RGMII lib_ethernet crashes (XCore200)
Posted: Wed May 03, 2017 9:21 am
Hi all,
I'm currently debugging a very strange problem and now think I'm finally at a point where I need your help:
I have a small board featuring an XMOS XCore200 (XE232-1024), a Gigabit Ethernet PHY connected to the RGMII interface at Tile 3 and another 100 Mbit PHY connected via MII to Tile 2. There are some other distributable tasks running at core 3 which operate some IOs via lib_gpio which are bound to Tile 3. The software (mainly also running on Tile 2) in principle forwards Ethernet frames from one interface to another (L2 bridge), which is working. So far so good.

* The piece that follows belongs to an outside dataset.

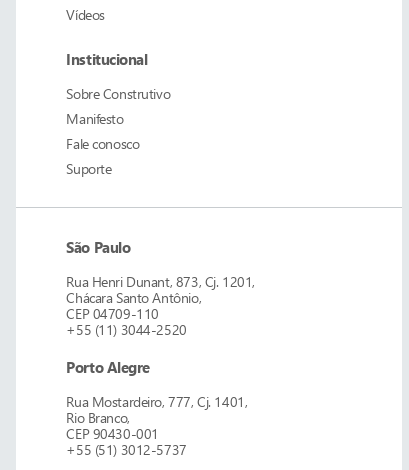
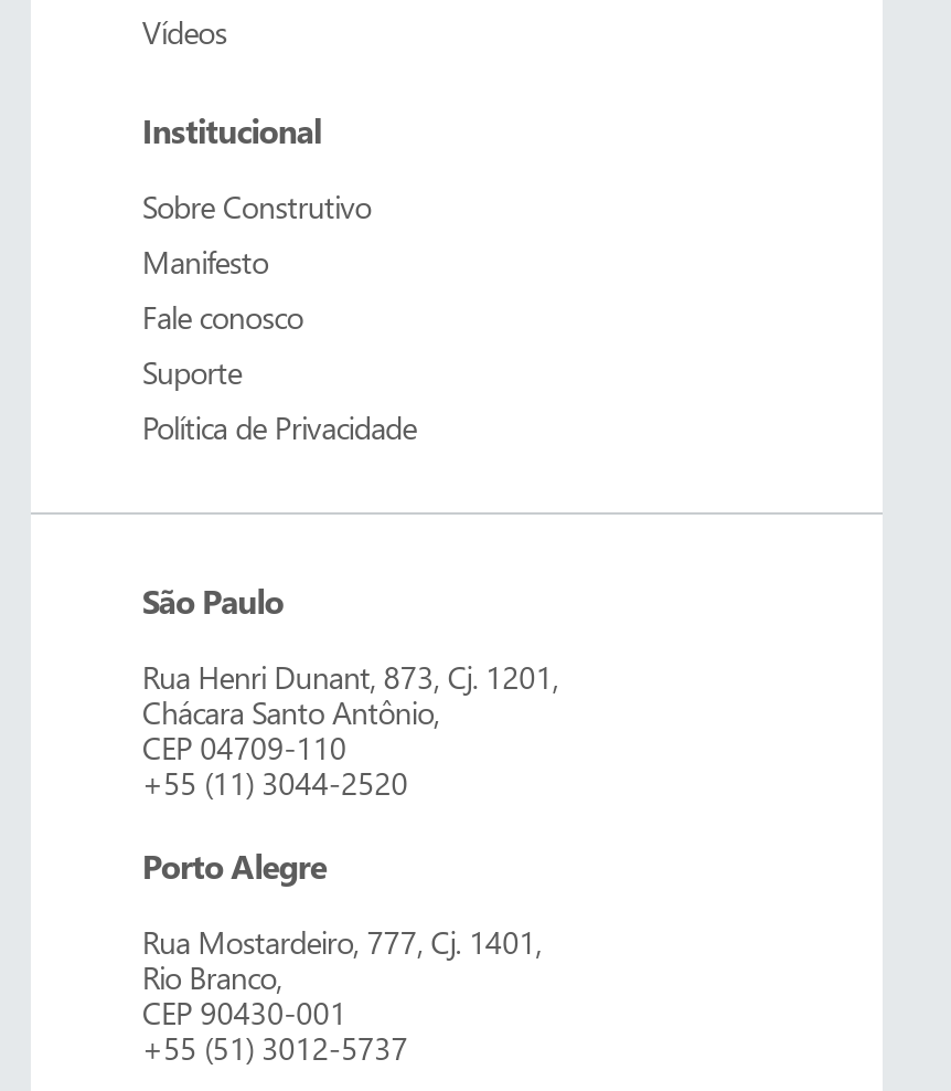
none -> [142,406,416,448] Política de Privacidade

Sporadically, espacially at "not too low" rates (~ 20 Mbit full duplex) the CPU crashes. I thought it might be some race condition or something (happens mainly if the rates per direction are slightly different) when two packets in RX and TX at one of the interfaces have a certain, unlucky time correlation. Trying to trace down the problem using the XTAG debugger, I was quite shocked to see, that the crashes are caused by "random" ET_LOAD_STORE, ET_ILLEGAL_RESOURCE or even ET_ILLEGAL_PC CPU exceptions within the RGMII TX thread (Tile 3, Core 0). It looks like the code excecution is interrupted and afterwards continued with modified registers. I was lucky to find a very good example for that (see screenshot attached):
The ET_LOAD_STORE (unaligned memory access) happens at rgmii_buffering.xc:671 at the instruction
ldw r3, r2[0x00]
Indeed, r2 = 523403 is not aligned. Let's go back by a few instructions. The history leading to that point is
[1] shl r2, r1, 0x4 // r2 = r1 * 16
[2] add r2, r8, r2 // r2 += r8
[3] ldw r3, r2[0x00] // r3 = *r2
The relevant registers:
r1 = 0
r8 = 523400
With these register values, there is no chance to get r2 = 523403. I therefore suspect, that the code execution was interrupted between instructions [1] and [2], leaving r2 with a value of 3 before continuing execution at instruction [2].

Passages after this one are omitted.